Kita setidaknya perlu mengikuti saran dari Gary Becker, peraih Nobel bidang Ekonomi dari Universitas kesohor Chicago. Ia menyatakan pentingnya pembangunan human capital. Singapura negara tetangga Kepri mengutamakan pembangunan sumber daya manusia karena mereka sadar tidak memiliki sumber daya alam.

Walaupun tidak sebanding antara IPM Singapura yang sudah di 93 dengan IPM Indonesia 72,29, setidaknya kita bisa melihat bagaimana negara kecil itu bisa mengembangkan pendidikan dan kesehatan menjadi hal yang utama. Singapura bisa maju walau tanpa hasil kekayaan alam disebabkan mereka mampu mengembangkan ekonomi melalui sumber daya manusia yang handal. Mereka mengandalkan sektor jasa untuk meningkatkan penghasilan negara.

Di Singapura, pembangunan human capital diutamakan. Tidaklah mengherankan jika kualitas pendidikan di Singapura dari perguruan tinggi menempati peringkat bagus di dunia.

Posisi Indonesia jauh di bawah Singapura. Pemerintah masih berupaya untuk memperbaiki prestasi pendidikan Indonesia.

Kita bisa lihar data yang dirilis oleh United Nations Development Programme (UNDP-PBB) yang selalu mengeluarkan data HDI atau IPM untuk seluruh negara-negara di dunia. Tahun 2020 sepuluh negara yang tercatat memiliki nilai HDI tertinggi adalah Norwegia dengan HDI sebesar 0,954, Swiss 0,946, Finlandia 0,942, Jerman 0,939, Hongkong 0,939, Australia 0,938, Islandia 0,938, Swedia 0,937 dan Singapura 0,935.

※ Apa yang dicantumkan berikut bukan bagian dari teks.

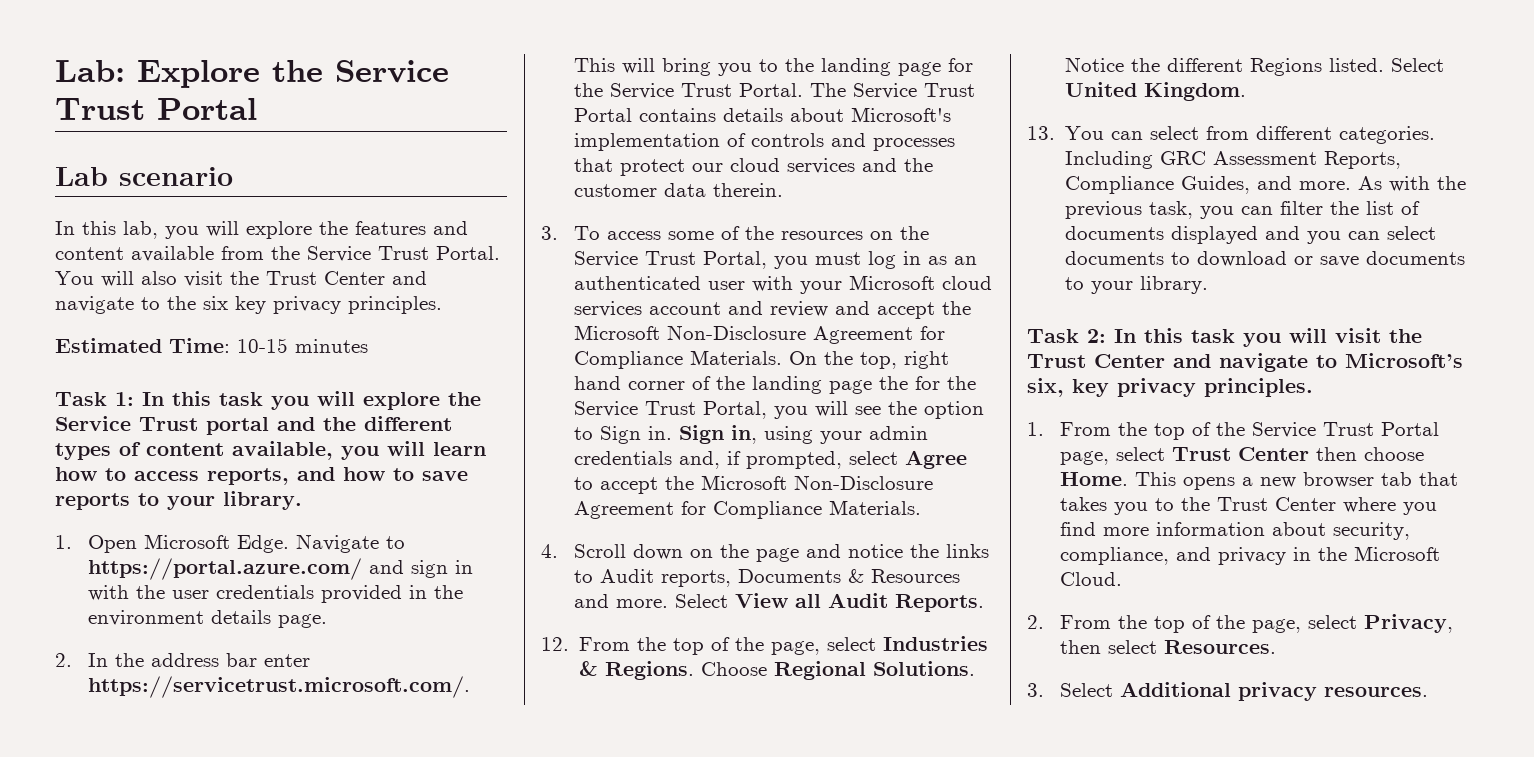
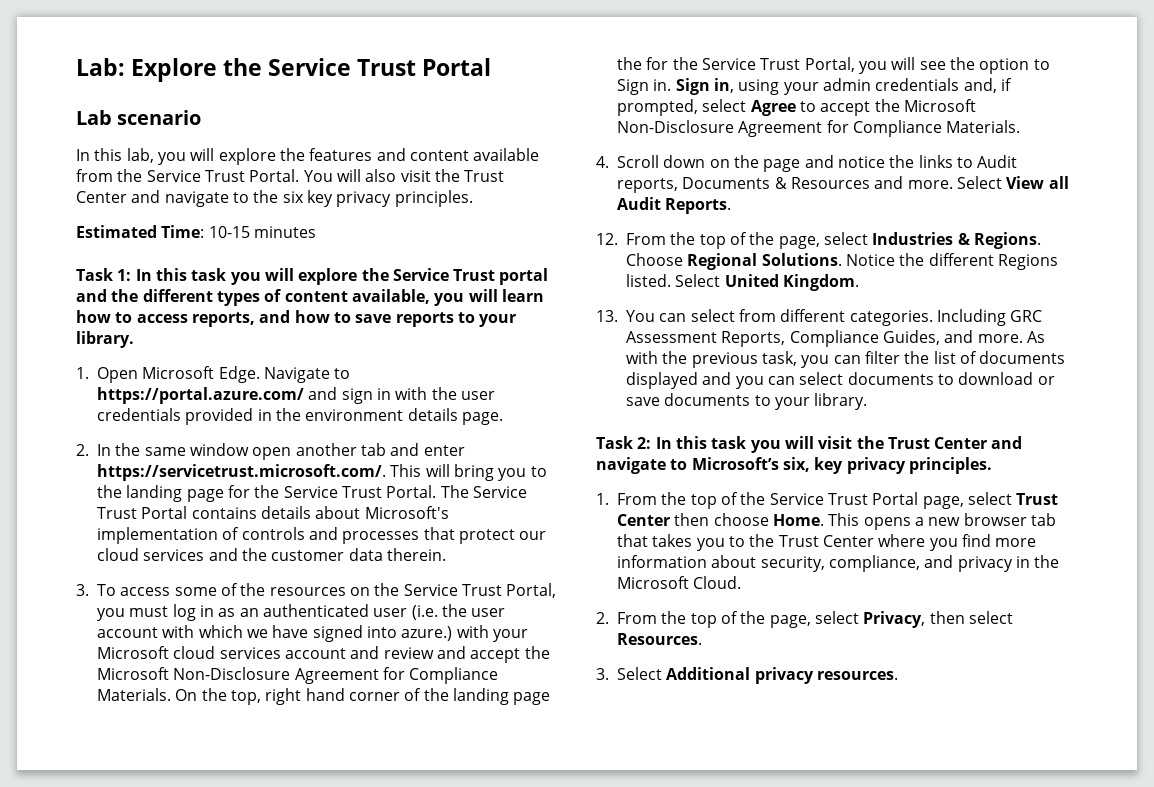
[151,653,258,667] address bar -> [144,443,420,460] same window open another tab and
(746, 285) none -> [411,604,506,620] [97,625,453,642] (i.e. the user account with which we have signed into azure.)

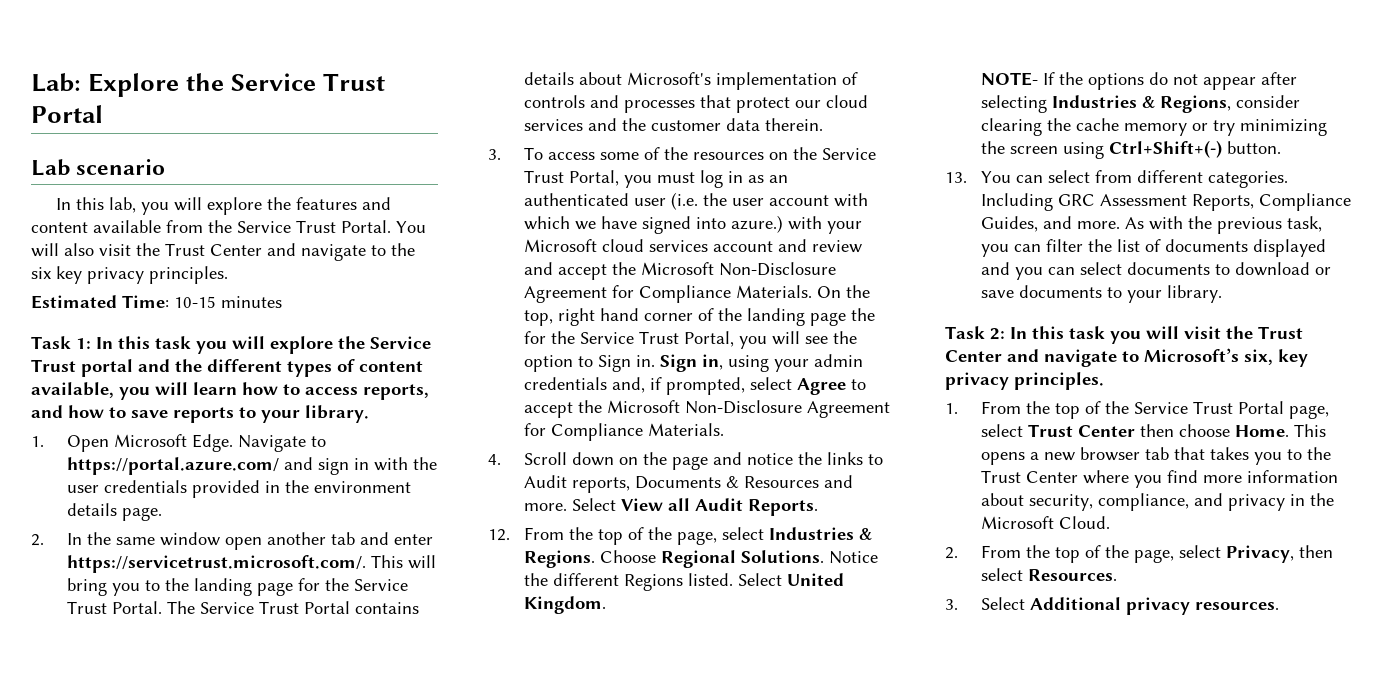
(859, 282) none -> [980,72,1297,90] [980,95,1300,113] [980,118,1327,136] [980,140,1281,159] // NOTE- If the options do not appear after selecting Industries & Regions, consider clearing the cache memory or try minimizing the screen using Ctrl+Shift+(-) button.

Kita bisa juga melihat IPM negara lain yang perlu dicatat adalah Amerika Serikat pada urutan nomor 15, Jepang pada urutan nomor 19, Malaysia pada urutan nomor 61, Thailand pada urutan nomor 77 dan Filipina pada urutan nomor 106. Indonesia yang pernah berada pada urutan nomor 105, pada HDI tahun 2020 sebagai hasil rata-rata pada tahun 2019 berada pada urutan nomor 111.